Italy – contract renewals
In addition, the Commission has decided to send a reasoned opinion asking Italy to repeal Article 44 of Law 724/1994, which allows contracting authorities in Italy to renew a public supply or service contract when it expires with the same contractor without applying the tendering rules laid down in the public procurement Directives.

UK – bodies governed by public law
The Commission has decided to refer the UK to the Court because Registered Social Landlords, the main providers of social housing in the UK, do not apply EU public procurement Directives. These Directives impose strict procedural and other requirements on bodies governed by public law so as to ensure that their procurement of goods, works and services is transparent and non-discriminatory. The Commission considers that the relationship between Registered Social Landlords and the Housing Corporation, a public body sponsored by the former Department for Transport, Local Government and the Regions, is such that they should be treated as bodies governed by public law and thus comply with the public procurement Directives.

Austria – sale of company shares after contract award
The Commission will refer Austria to the Court over the award of a contract for the collection and treatment of waste in the Municipality of Mödling. The contract was awarded on 15 September 1999 for an unlimited period directly to a company which was previously established and fully owned by the Municipality. However, in parallel with the award of the service contract, the Municipality sold 49% of the company’s shares to a private undertaking.

The Austrian authorities argued that the Court’s case law on ‘in-house’ awards applies in this case. That case law stipulates that the award to entities over which a contracting authority exercises control similar to that over its own internal departments does not fall under European public procurement law. The Commission considers that the Municipality of Mödling does not exercise such control over the said company, of which it owns only 51% of the shares. Therefore, the Municipality should have put the contract out to tender in accordance with the Directive on the public procurement of services (92/50/EEC).

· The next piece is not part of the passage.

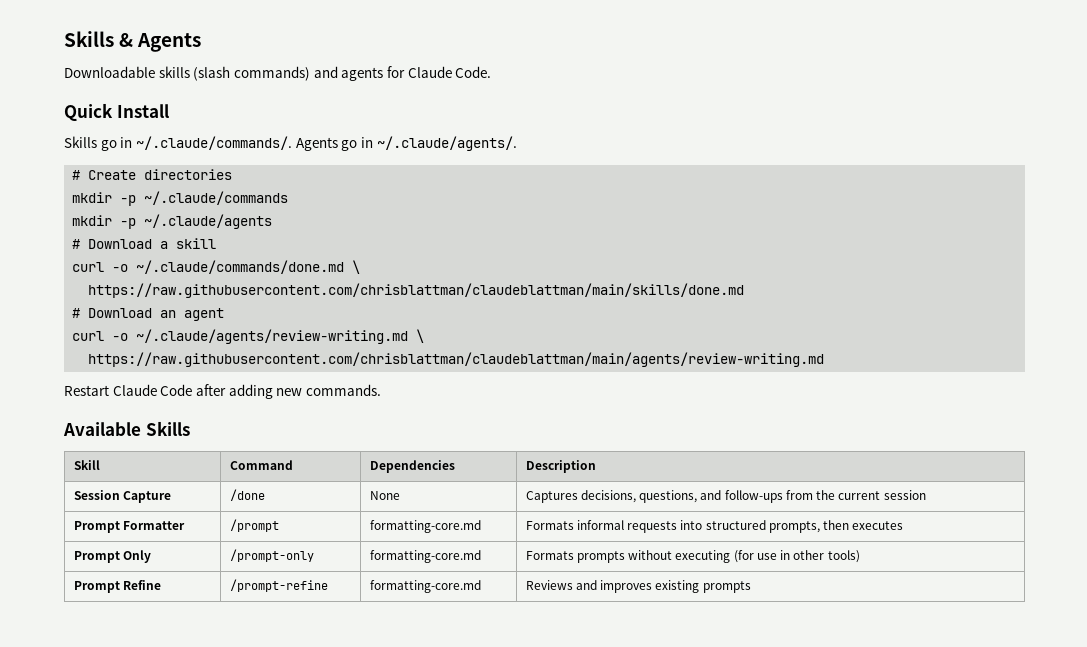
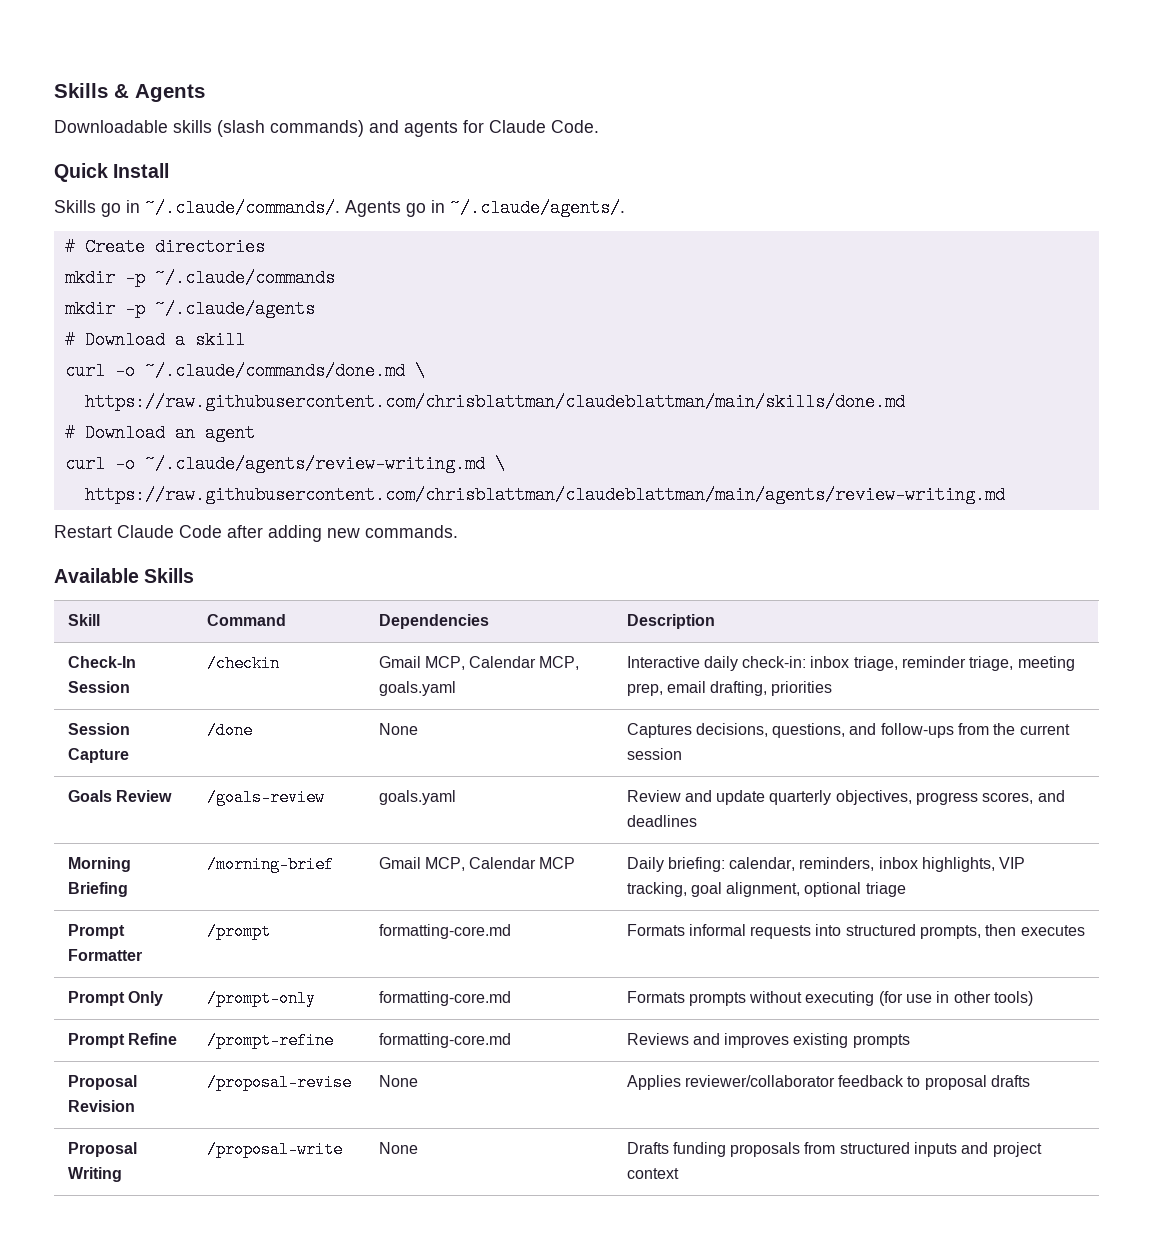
+ Check-In Session | /checkin | Gmail MCP, Calendar MCP, goals.yaml | Interactive daily check-in: inbox triage, reminder triage, meeting prep, email drafting, priorities
+ Goals Review | /goals-review | goals.yaml | Review and update quarterly objectives, progress scores, and deadlines
+ Morning Briefing | /morning-brief | Gmail MCP, Calendar MCP | Daily briefing: calendar, reminders, inbox highlights, VIP tracking, goal alignment, optional triage
+ Proposal Revision | /proposal-revise | None | Applies reviewer/collaborator feedback to proposal drafts
+ Proposal Writing | /proposal-write | None | Drafts funding proposals from structured inputs and project context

Finland – advertising requirements
The Finnish contracting authority in charge of government real estate, Senaatti-kiinteistöt, awarded a contract for the supply of kitchen equipment worth 1 050 000 Finnish marks (e176 000) without advertising it. Finland has argued that the sum is below the threshold of application of the public procurement Directives. However, the Court’s case law confirms that a contracting authority in such cases must ensure an adequate degree of advertising, sufficient to ensure competition and to avoid discrimination on the grounds of nationality. The Commission will now take the case to the Court.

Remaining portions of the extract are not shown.